• Requirement
From the line containing "(577, 859) none" onward, every line of the entries is to be set down exactly, the last line included.

• Change listing data
══════════════════════════════
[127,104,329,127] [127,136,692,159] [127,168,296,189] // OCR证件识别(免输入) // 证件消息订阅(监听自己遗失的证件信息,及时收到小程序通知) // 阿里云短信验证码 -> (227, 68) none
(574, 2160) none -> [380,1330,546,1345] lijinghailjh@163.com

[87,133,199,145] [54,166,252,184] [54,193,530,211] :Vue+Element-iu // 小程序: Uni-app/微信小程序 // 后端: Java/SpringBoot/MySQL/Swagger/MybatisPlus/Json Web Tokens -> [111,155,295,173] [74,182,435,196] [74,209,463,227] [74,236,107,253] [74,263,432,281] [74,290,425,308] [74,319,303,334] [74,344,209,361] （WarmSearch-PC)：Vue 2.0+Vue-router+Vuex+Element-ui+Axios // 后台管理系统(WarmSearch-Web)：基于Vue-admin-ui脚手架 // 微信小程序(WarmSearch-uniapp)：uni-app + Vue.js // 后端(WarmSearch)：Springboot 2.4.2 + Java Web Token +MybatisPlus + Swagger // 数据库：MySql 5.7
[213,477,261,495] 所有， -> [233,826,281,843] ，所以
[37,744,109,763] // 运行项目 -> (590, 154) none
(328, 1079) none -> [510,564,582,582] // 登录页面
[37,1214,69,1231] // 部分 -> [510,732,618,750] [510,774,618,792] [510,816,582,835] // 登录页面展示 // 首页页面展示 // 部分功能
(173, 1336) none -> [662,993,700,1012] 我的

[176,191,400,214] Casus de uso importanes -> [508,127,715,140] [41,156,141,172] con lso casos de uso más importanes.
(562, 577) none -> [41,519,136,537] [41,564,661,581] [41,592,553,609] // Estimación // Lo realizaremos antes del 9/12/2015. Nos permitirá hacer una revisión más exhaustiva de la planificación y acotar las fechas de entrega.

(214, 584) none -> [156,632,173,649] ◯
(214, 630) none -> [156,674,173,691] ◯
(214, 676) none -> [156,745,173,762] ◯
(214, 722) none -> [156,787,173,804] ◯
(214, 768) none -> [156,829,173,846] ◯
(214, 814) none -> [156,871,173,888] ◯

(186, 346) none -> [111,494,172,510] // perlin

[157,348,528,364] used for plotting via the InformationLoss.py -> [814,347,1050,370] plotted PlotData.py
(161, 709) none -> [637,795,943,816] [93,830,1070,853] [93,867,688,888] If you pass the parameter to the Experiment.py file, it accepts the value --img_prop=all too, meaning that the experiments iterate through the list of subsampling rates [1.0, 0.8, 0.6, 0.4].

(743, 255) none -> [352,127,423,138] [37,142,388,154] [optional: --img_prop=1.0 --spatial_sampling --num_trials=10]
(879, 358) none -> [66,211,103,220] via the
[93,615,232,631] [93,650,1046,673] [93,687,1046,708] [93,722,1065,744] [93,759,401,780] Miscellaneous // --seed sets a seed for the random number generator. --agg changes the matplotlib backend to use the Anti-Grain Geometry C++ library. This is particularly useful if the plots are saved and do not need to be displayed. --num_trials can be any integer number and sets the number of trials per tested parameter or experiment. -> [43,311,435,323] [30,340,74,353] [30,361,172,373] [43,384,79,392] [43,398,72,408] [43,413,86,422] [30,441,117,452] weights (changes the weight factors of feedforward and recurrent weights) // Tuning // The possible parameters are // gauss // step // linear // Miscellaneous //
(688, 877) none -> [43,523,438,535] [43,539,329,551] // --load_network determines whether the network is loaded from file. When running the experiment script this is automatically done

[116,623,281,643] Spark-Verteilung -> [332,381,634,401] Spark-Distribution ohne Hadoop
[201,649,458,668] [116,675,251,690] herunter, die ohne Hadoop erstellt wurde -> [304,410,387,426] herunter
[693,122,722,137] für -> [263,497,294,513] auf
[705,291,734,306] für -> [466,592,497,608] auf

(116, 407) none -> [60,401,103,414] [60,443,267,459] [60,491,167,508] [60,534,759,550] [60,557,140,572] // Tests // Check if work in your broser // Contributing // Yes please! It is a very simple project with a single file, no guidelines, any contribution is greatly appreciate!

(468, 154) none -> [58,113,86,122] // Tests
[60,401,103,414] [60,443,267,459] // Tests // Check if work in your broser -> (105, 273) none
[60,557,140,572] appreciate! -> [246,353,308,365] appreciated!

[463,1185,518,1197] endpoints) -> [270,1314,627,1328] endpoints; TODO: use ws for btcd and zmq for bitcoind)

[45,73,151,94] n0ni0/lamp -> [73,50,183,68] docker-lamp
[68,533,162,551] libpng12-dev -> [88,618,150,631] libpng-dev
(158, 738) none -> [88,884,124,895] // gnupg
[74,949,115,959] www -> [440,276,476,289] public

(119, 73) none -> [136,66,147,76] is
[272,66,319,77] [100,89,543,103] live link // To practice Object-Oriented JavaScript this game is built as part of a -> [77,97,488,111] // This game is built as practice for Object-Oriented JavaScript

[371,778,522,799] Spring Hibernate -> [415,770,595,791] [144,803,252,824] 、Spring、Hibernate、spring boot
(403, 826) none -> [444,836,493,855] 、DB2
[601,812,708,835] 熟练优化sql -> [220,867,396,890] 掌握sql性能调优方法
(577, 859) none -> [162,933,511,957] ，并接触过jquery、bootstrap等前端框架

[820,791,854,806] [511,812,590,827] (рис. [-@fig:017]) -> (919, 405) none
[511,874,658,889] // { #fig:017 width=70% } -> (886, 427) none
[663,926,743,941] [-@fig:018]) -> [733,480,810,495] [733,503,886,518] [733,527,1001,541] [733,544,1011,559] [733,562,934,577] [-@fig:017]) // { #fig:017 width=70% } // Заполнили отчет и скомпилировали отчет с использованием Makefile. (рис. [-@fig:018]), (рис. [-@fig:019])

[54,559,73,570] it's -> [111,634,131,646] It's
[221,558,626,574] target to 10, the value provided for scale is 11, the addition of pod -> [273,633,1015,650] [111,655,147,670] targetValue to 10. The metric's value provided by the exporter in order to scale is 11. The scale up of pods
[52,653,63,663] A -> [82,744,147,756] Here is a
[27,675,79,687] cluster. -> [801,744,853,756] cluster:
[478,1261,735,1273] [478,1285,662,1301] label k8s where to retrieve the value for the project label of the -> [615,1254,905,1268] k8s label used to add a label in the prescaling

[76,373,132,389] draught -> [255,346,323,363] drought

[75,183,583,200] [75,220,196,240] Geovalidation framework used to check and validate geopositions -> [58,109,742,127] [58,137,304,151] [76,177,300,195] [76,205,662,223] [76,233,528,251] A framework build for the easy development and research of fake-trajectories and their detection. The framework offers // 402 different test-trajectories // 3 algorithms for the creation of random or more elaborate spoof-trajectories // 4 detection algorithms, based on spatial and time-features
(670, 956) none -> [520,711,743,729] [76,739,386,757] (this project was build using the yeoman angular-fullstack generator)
══════════════════════════════
• Response to this task
(577, 859) none -> [162,933,511,957] ，并接触过jquery、bootstrap等前端框架

[820,791,854,806] [511,812,590,827] (рис. [-@fig:017]) -> (919, 405) none
[511,874,658,889] // { #fig:017 width=70% } -> (886, 427) none
[663,926,743,941] [-@fig:018]) -> [733,480,810,495] [733,503,886,518] [733,527,1001,541] [733,544,1011,559] [733,562,934,577] [-@fig:017]) // { #fig:017 width=70% } // Заполнили отчет и скомпилировали отчет с использованием Makefile. (рис. [-@fig:018]), (рис. [-@fig:019])

[54,559,73,570] it's -> [111,634,131,646] It's
[221,558,626,574] target to 10, the value provided for scale is 11, the addition of pod -> [273,633,1015,650] [111,655,147,670] targetValue to 10. The metric's value provided by the exporter in order to scale is 11. The scale up of pods
[52,653,63,663] A -> [82,744,147,756] Here is a
[27,675,79,687] cluster. -> [801,744,853,756] cluster:
[478,1261,735,1273] [478,1285,662,1301] label k8s where to retrieve the value for the project label of the -> [615,1254,905,1268] k8s label used to add a label in the prescaling

[76,373,132,389] draught -> [255,346,323,363] drought

[75,183,583,200] [75,220,196,240] Geovalidation framework used to check and validate geopositions -> [58,109,742,127] [58,137,304,151] [76,177,300,195] [76,205,662,223] [76,233,528,251] A framework build for the easy development and research of fake-trajectories and their detection. The framework offers // 402 different test-trajectories // 3 algorithms for the creation of random or more elaborate spoof-trajectories // 4 detection algorithms, based on spatial and time-features
(670, 956) none -> [520,711,743,729] [76,739,386,757] (this project was build using the yeoman angular-fullstack generator)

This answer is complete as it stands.